Web interface edit records:
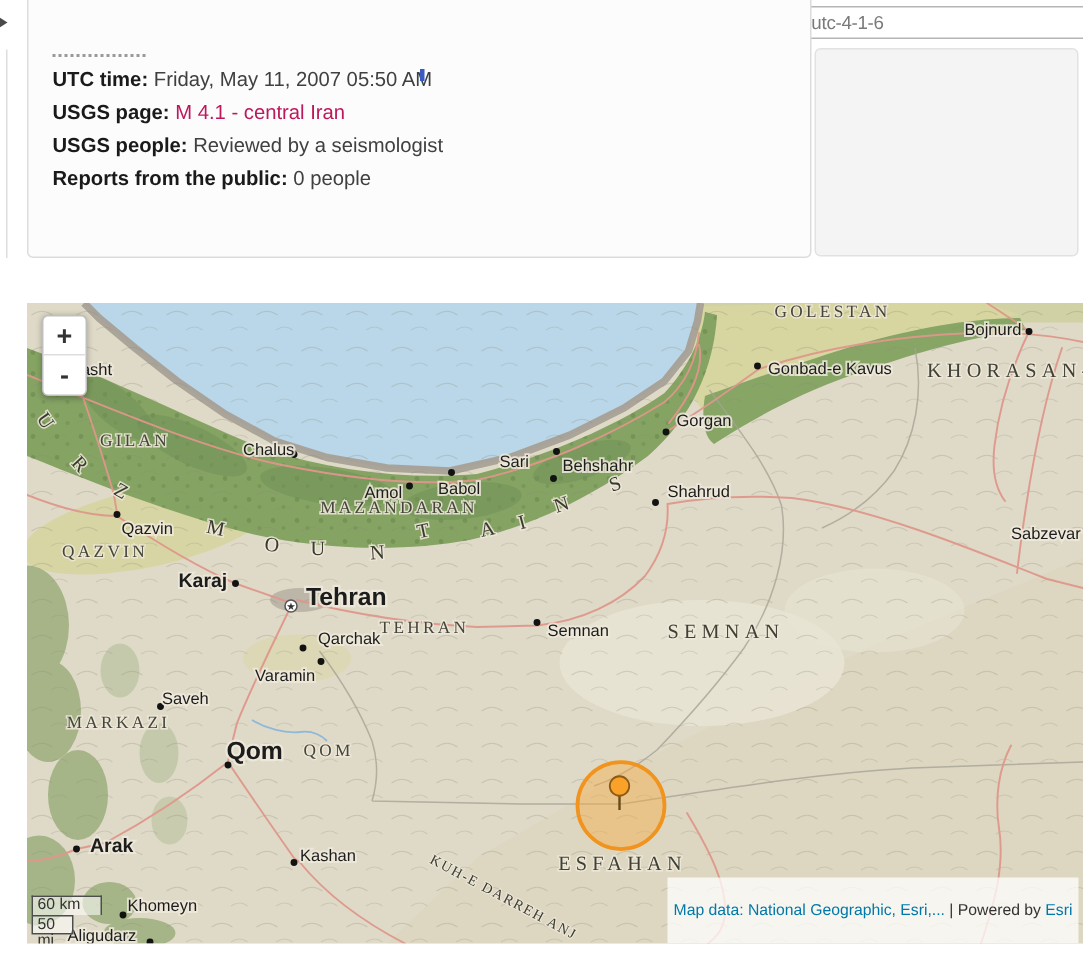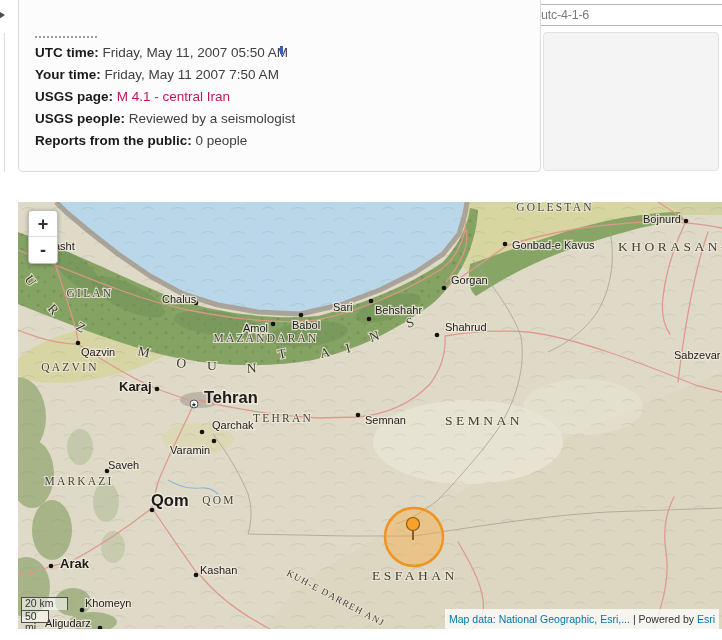--- a/index.html
+++ b/index.html
@@ -85,7 +85,6 @@
     <div class="card-inner">
       <div class="stub"></div>
       <div class="drow"><b>UTC time:</b> <span>Friday, May 11, 2007 05:50 AM</span></div>
-      <div class="drow"><b>Your time:</b> <span>Friday, May 11 2007 7:50 AM</span></div>
       <div class="drow"><b>USGS page:</b> <a href="#">M 4.1 - central Iran</a></div>
       <div class="drow"><b>USGS people:</b> <span>Reviewed by a seismologist</span></div>
       <div class="drow"><b>Reports from the public:</b> <span>0 people</span></div>

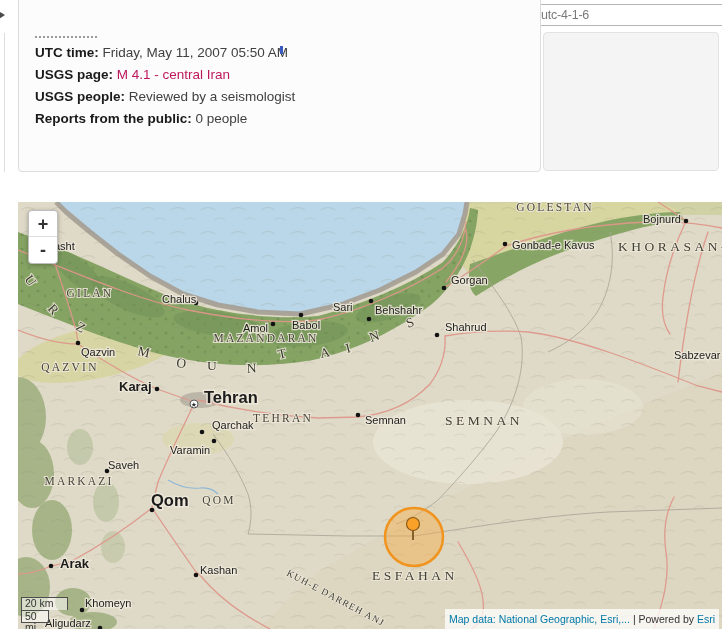--- a/index.html
+++ b/index.html
@@ -234,7 +234,7 @@
     </div>
 
     <div class="scale">
-      <div class="sline km">20 km</div>
+      <div class="sline km">60 km</div>
       <div class="sline mi">50 mi</div>
     </div>
 

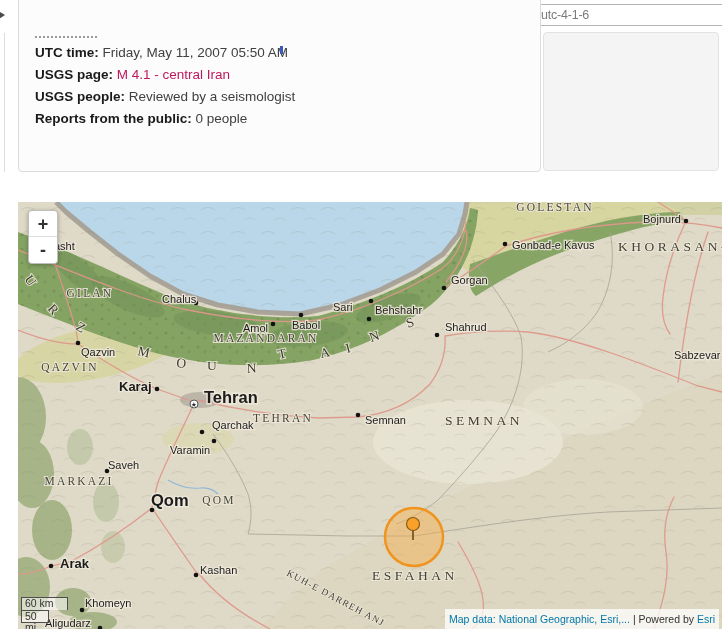--- a/index.html
+++ b/index.html
@@ -53,7 +53,7 @@
   .sline.km{width:47px;height:13px;border-bottom:none;}
   .sline.mi{width:28px;height:13px;}
   .attrib{position:absolute;right:3px;bottom:0;background:rgba(255,255,255,0.75);
-          font-size:10.5px;color:#333;padding:4px 4px;white-space:nowrap;}
+          font-size:10.5px;color:#333;padding:16px 4px;white-space:nowrap;}
   .attrib a{color:#0078a8;text-decoration:none;}
 </style>
 </head>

What you are asked to do → What are the lines above that hold the string "space"? Copy them.

Output below →
-          font-size:10.5px;color:#333;padding:4px 4px;white-space:nowrap;}
+          font-size:10.5px;color:#333;padding:16px 4px;white-space:nowrap;}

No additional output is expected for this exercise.